Given the increasing use of UAVs in security-critical missions, having a standardized, protocol-level encryption option could significantly strengthen MAVLink’s adoption and trust in such domains.

Any insights, references to prior discussions, or future roadmap pointers would be greatly appreciated.

Thank you for your time and for maintaining such a widely used and impactful protocol.

Best regards,
Ajeet
Electronics & Communication Engineer
(UAV Security / MAVLink Developer)

2

Thanks for your thoughtful comments and questions. You’re spot on, encryption is currently left to the transport layer, such as a VPN, tunnel, radio, etc..

I don’t know the full history but my hunch is that there wasn’t a strong push to “roll our own encryption” yet, so not do it ourselves, but instead rely on other trusted ways to do so.

That being said, you are correct that this leads to fragmentation and integration challenges.

This would probably go towards a MAVLink 3 protocol, which would open a whole can of worms, or rather wishlist of many items, protocols, and ideas…
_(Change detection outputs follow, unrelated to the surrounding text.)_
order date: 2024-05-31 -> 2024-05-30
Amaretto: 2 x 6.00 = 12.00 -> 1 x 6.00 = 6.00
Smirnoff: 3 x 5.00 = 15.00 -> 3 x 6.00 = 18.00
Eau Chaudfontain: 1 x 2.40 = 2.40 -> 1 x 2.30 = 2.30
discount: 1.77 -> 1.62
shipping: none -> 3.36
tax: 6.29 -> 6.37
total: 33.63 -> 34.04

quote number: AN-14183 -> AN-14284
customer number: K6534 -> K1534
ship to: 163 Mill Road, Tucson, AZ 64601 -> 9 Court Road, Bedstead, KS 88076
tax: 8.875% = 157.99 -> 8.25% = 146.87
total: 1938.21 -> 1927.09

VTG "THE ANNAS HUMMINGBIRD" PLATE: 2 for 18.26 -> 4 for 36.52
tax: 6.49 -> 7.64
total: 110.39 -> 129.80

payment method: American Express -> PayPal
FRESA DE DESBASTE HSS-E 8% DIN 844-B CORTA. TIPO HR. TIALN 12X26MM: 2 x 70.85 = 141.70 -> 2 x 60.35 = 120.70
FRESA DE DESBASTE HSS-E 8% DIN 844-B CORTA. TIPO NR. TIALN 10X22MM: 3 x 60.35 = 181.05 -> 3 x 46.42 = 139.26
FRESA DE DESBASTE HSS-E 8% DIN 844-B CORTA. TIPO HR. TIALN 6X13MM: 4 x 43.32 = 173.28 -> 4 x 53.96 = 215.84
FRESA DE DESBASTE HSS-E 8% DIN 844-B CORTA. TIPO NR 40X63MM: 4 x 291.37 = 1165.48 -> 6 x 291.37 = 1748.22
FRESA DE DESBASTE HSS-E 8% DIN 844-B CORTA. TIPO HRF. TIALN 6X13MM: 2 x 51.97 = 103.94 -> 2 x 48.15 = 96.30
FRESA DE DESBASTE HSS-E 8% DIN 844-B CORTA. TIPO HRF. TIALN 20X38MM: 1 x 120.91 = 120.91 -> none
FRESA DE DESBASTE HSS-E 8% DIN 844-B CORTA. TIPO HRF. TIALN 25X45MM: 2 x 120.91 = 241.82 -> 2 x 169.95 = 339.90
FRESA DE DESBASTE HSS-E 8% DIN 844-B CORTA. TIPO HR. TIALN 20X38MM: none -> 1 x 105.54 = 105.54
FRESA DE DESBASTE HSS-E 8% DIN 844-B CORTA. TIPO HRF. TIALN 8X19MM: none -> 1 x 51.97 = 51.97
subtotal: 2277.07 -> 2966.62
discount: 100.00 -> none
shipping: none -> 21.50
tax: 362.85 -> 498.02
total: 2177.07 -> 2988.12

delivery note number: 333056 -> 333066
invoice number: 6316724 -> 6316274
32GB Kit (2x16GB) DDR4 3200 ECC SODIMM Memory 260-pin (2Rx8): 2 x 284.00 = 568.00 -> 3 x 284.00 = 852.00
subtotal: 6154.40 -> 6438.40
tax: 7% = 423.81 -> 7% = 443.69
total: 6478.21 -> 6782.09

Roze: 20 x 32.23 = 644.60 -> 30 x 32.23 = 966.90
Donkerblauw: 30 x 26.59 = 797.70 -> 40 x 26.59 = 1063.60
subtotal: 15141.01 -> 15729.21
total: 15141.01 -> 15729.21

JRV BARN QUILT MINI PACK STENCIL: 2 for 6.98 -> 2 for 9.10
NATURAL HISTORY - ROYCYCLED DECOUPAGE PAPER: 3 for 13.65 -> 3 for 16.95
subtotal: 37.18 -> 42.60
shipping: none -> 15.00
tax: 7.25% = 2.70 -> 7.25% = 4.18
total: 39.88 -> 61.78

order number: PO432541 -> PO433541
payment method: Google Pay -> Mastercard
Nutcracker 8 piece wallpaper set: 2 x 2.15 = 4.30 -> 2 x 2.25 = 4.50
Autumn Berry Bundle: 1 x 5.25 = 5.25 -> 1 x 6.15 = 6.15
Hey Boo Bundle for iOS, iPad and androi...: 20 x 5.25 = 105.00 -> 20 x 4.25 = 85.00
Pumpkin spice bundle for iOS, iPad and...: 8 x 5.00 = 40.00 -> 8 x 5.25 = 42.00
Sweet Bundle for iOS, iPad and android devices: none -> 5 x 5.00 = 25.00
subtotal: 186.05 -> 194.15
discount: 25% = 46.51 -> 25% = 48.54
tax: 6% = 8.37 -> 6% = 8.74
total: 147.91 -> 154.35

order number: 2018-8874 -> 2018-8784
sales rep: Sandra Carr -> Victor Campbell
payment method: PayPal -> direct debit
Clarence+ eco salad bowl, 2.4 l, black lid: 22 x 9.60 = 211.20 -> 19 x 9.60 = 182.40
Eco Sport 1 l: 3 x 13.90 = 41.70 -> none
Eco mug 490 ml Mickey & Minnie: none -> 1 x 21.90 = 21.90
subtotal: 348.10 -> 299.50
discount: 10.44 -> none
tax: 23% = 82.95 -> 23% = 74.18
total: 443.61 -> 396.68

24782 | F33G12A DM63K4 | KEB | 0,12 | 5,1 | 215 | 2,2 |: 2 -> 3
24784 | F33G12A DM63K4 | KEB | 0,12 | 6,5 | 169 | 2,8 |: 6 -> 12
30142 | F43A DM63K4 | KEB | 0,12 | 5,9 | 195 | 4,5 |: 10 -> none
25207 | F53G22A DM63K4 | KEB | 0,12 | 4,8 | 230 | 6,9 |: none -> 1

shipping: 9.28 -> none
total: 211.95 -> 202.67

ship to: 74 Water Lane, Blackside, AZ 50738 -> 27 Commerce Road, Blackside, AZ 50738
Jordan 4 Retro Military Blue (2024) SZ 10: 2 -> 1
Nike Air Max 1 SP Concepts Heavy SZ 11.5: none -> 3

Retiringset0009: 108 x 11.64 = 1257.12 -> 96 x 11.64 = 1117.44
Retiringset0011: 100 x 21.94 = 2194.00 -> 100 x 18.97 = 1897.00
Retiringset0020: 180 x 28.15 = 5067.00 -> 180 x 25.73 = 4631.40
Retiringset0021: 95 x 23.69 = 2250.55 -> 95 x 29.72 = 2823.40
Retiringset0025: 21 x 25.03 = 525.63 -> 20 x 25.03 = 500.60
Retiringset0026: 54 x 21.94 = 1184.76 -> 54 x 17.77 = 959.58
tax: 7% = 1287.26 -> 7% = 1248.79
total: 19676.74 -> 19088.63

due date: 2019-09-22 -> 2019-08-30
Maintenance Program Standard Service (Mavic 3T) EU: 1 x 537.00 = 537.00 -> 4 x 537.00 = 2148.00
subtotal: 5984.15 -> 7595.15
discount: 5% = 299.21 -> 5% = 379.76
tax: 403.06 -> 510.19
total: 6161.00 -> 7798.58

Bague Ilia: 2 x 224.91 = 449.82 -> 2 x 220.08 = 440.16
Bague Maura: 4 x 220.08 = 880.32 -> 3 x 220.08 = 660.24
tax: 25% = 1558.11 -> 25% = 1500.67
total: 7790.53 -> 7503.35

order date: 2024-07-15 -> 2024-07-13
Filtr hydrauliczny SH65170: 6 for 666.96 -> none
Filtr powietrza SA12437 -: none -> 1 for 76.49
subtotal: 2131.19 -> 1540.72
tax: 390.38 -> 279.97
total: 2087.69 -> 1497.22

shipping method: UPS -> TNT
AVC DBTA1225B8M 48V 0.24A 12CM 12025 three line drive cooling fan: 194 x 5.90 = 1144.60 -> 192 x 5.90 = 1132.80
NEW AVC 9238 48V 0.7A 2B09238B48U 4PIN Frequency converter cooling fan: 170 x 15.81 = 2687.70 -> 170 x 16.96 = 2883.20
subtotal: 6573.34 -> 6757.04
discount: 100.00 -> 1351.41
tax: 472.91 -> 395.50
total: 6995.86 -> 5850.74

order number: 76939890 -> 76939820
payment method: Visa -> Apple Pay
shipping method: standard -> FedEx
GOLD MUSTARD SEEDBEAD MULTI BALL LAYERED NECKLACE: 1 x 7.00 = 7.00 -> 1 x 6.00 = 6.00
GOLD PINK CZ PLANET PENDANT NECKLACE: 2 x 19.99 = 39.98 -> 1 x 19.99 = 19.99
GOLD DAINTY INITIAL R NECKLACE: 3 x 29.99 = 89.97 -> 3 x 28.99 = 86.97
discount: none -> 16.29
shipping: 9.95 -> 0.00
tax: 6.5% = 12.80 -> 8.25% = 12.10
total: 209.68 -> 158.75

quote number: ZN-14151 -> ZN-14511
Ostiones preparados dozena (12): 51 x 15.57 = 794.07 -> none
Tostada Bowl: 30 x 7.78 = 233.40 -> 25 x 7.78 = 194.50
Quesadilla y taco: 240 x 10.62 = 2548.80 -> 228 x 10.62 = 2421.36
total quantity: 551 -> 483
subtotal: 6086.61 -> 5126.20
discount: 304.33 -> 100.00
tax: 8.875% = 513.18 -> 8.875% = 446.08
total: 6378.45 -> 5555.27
In any case, it’s something worth discussing. It could also be brought up in an upcoming MAVLink dev call (at some point after the holidays).

I’m mentioning @hamishwillee and @auturgy who might have better comments than mine.

3

Thanks @Ajeet1 @JulianOes

It is certainly possible to add encryption layers to MAVLink 2 - in fact it was already done in a student project at one point and the branch is available - just search. This particular implementations has know limitations and should be considered an academic experiment rather than a “solution”.

It does highlight the main problem and reason why encryption is deferred to the transport layer. If we are going to support encryption, along with all the certificate management chains that it requires, then we need to do it robustly. The MAVLink team does not have the expertise to provide an implementation, to validate it if provided by someone else, or maintain it - such as responding to security advisories.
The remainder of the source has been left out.